As I turned off an episode of Deadwood of the day (S02E11) last night, the absence of Al Swearengen's foul language revealed a robin singing its slightly mournful but impressive song somewhere outside my window, high notes, low notes, trills...at midnight. I drifted off to sleep, dreaming of the wild west, and when I woke, inexplicably at 0430 h (the words "Miss Isringhausen" on my tongue), the bird was still at it. Someone should clearly tell this bird about the dawn chorus, no?
Not a nightingale c PierreSelim/wikimedia commons |
Other birds are thought to alter their calls to adapt to cities, with great tits changing the pitch of theirs so that it travels better and stands out more among the milieu of city noises.
The robin's association with Christmas is actually slightly convoluted. Postmen in Victorian times were nicknamed Robin Redbreasts because their red tunics recalled the birds, people looked forward to the cards brought to them by the Robins at Christmas time, and rather than stick a picture of a postman on a christmas card, some wag stationer ran with the idea and made the robin a festive symbol.
Many Christmas cards depict groups of robins clustered together, downy feathers puffed out on a twig in a snowy garden, but such a scene would never happen, for robins are highly territorial birds. Males will fight to the death in defence of their breeding territories.
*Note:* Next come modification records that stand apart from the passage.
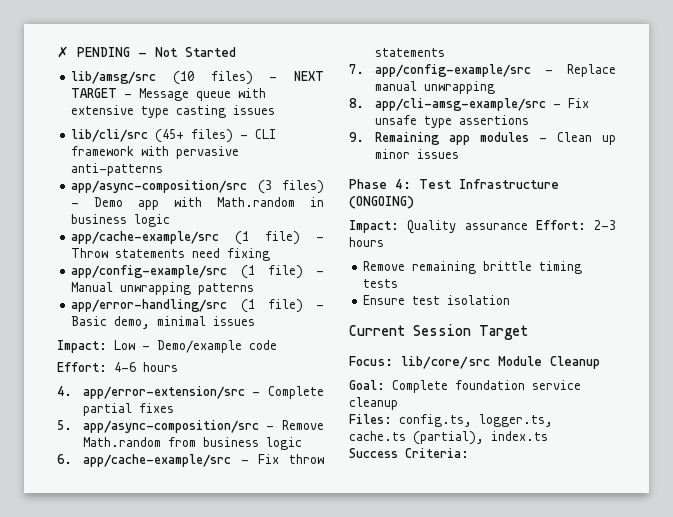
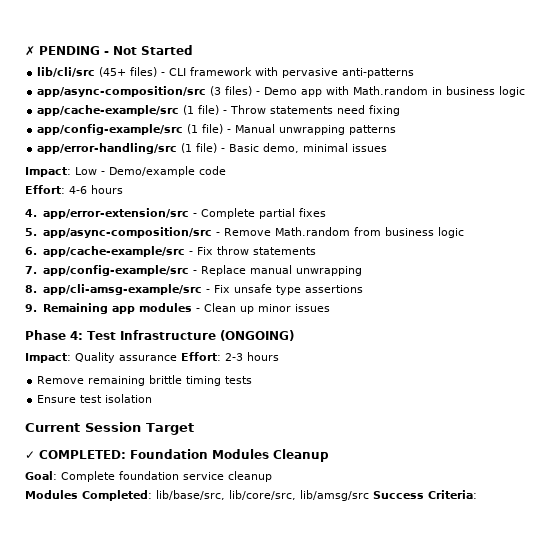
- lib/amsg/src (10 files) - NEXT TARGET - Message queue with extensive type casting issues
- Focus: lib/core/src Module Cleanup
+ ✓ COMPLETED: Foundation Modules Cleanup
- Files: config.ts, logger.ts, cache.ts (partial), index.ts
- Success Criteria:
+ Modules Completed: lib/base/src, lib/core/src, lib/amsg/src Success Criteria:

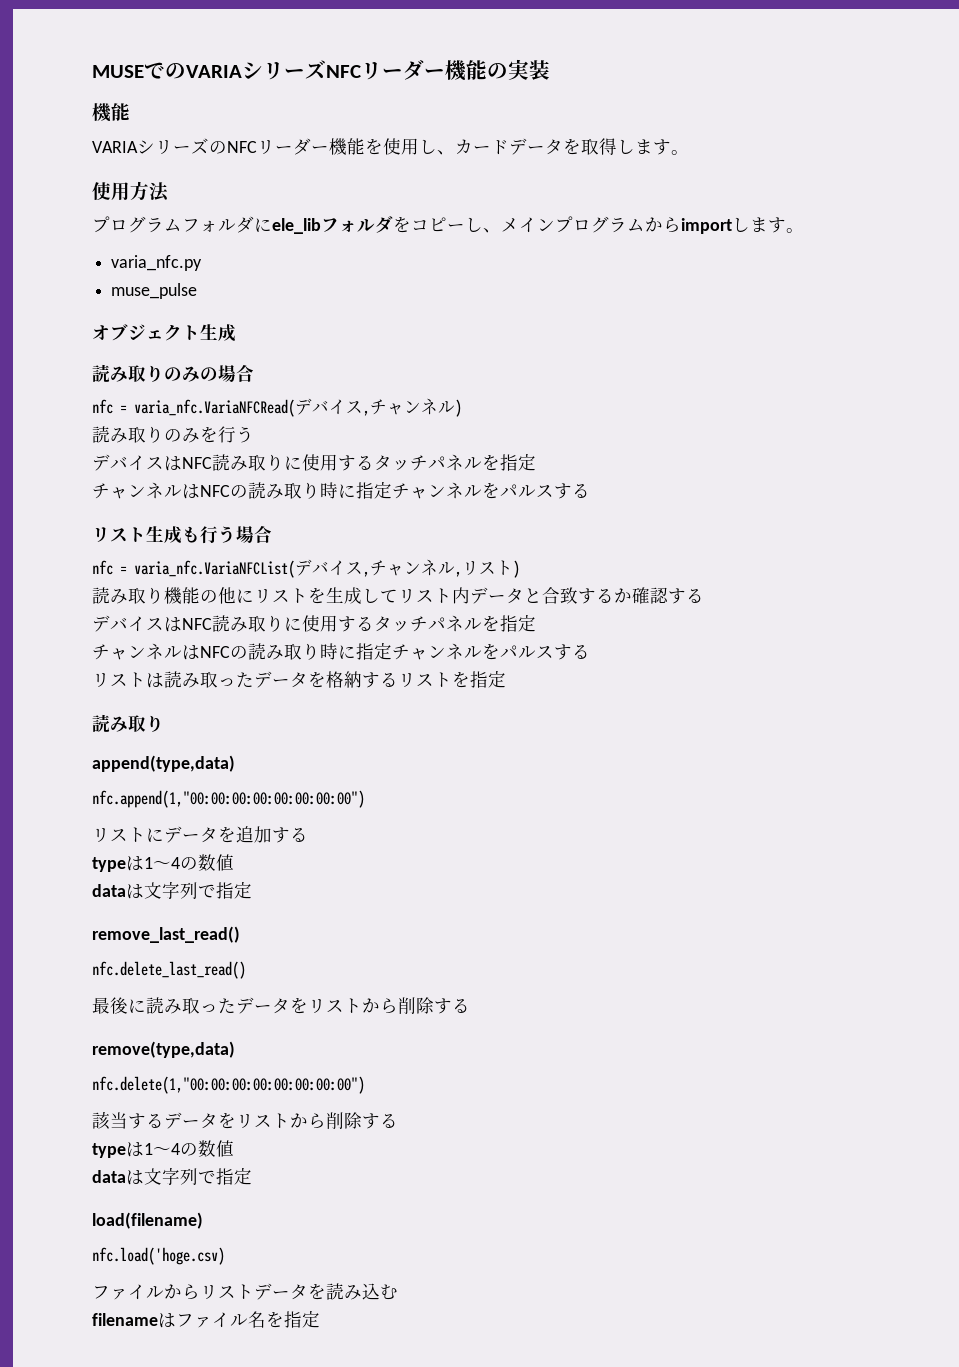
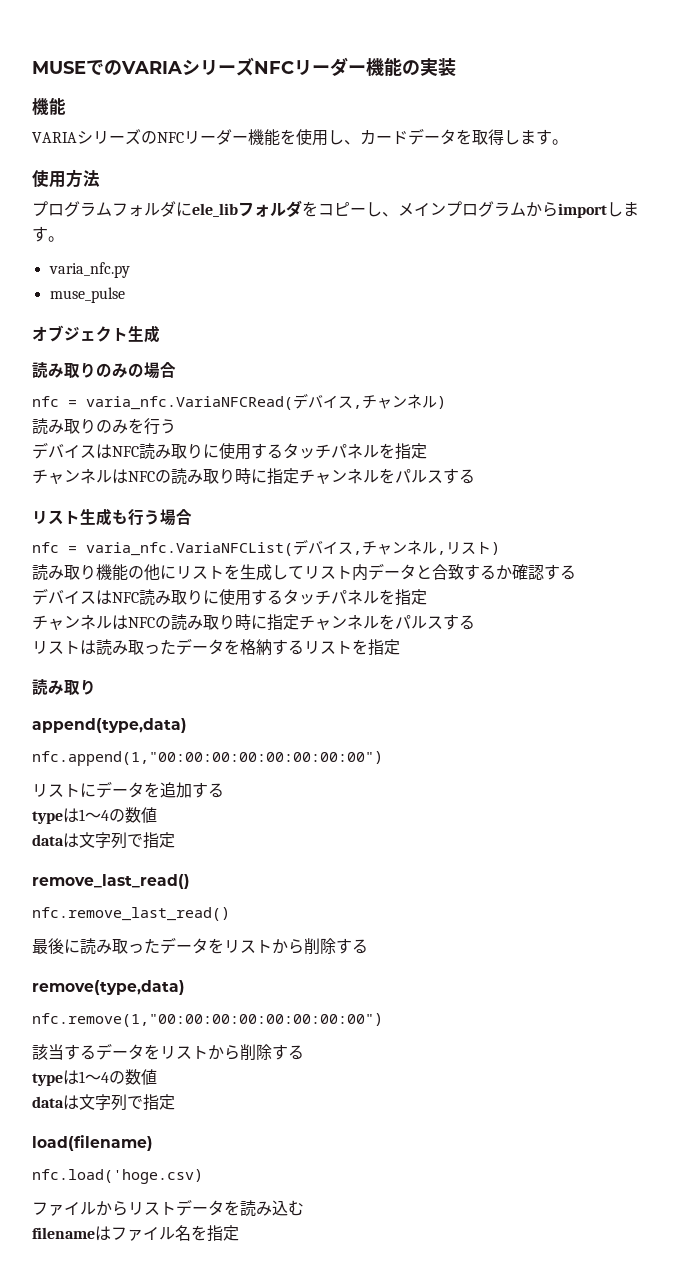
- nfc.delete_last_read()
+ nfc.remove_last_read()
- nfc.delete(1,"00:00:00:00:00:00:00:00")
+ nfc.remove(1,"00:00:00:00:00:00:00:00")

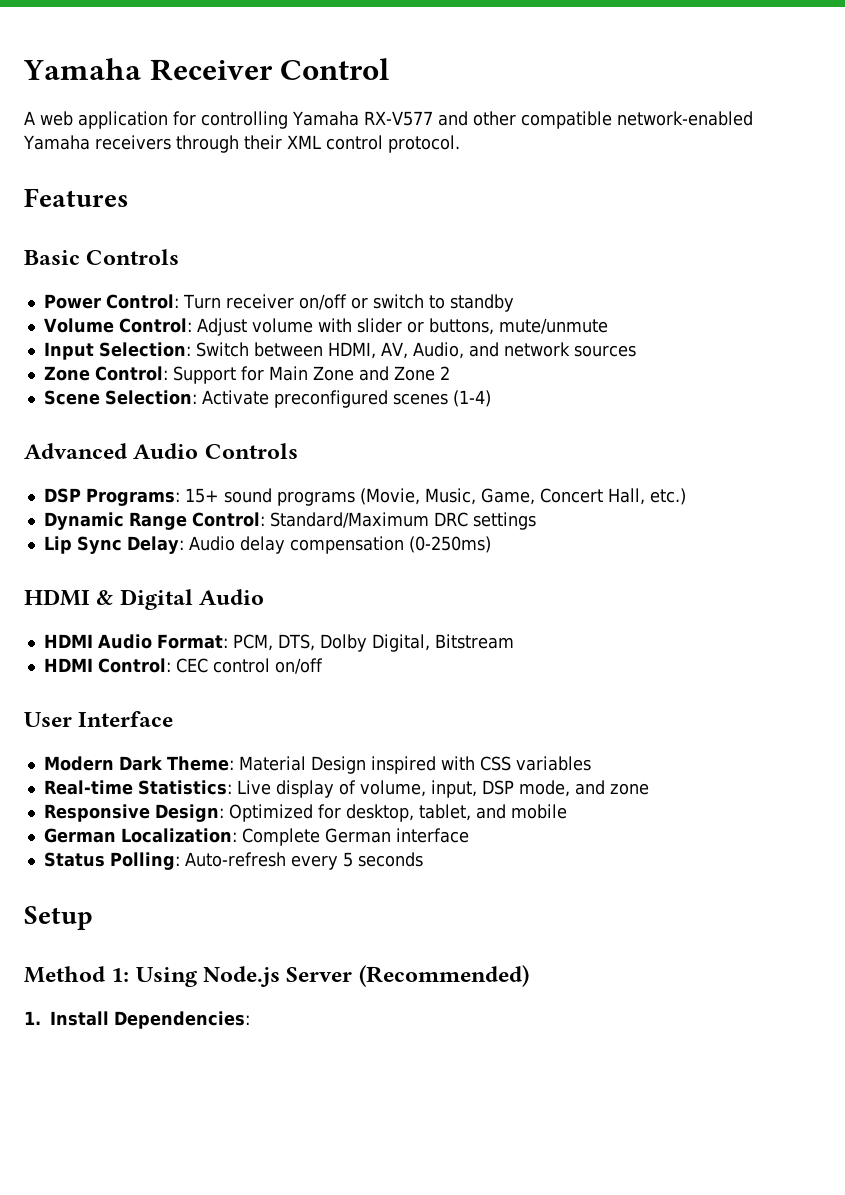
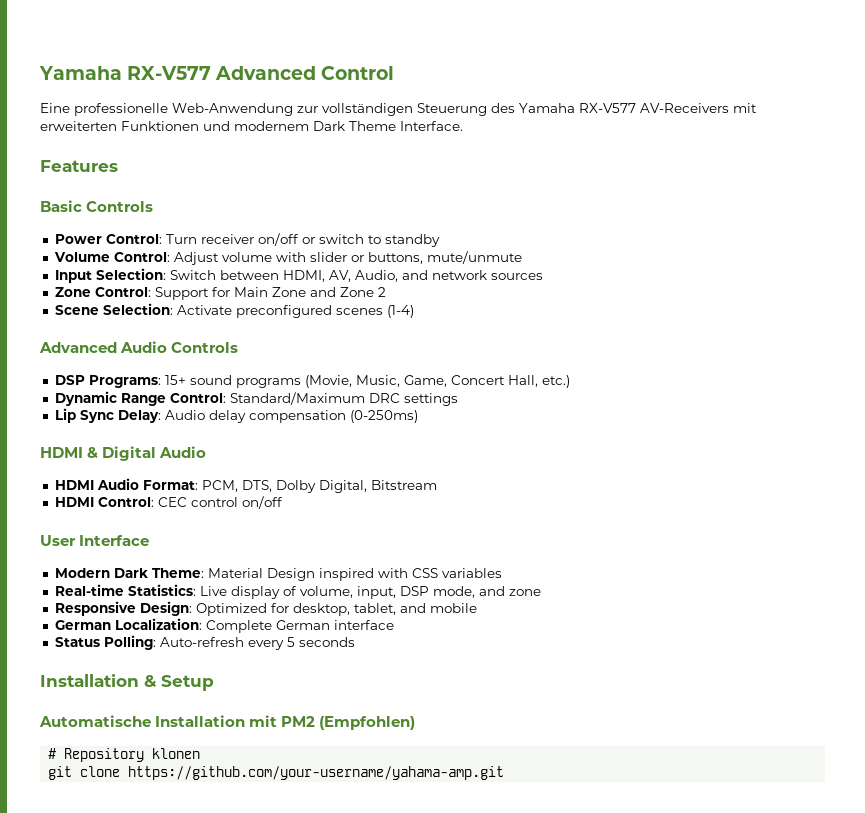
- Yamaha Receiver Control
+ Yamaha RX-V577 Advanced Control
- A web application for controlling Yamaha RX-V577 and other compatible network-enabled Yamaha receivers through their XML control protocol.
+ Eine professionelle Web-Anwendung zur vollständigen Steuerung des Yamaha RX-V577 AV-Receivers mit erweiterten Funktionen und modernem Dark Theme Interface.
- Setup
+ Installation & Setup
- Method 1: Using Node.js Server (Recommended)
- 1. Install Dependencies:
+ Automatische Installation mit PM2 (Empfohlen)
+ # Repository klonen
+ git clone https://github.com/your-username/yahama-amp.git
Found throughout Europe but for the far north, in the UK, the robin is the stuff of Christian folklore: one of the explanations for the red breast is that it was stained by the blood of Jesus Christ when a brown robin perched on the cross and sang to soothe him in his time of dying, all robins henceforth bore the mark. As an evolutionary biologist, this lamarckism strikes me as unlikely, but hard to test.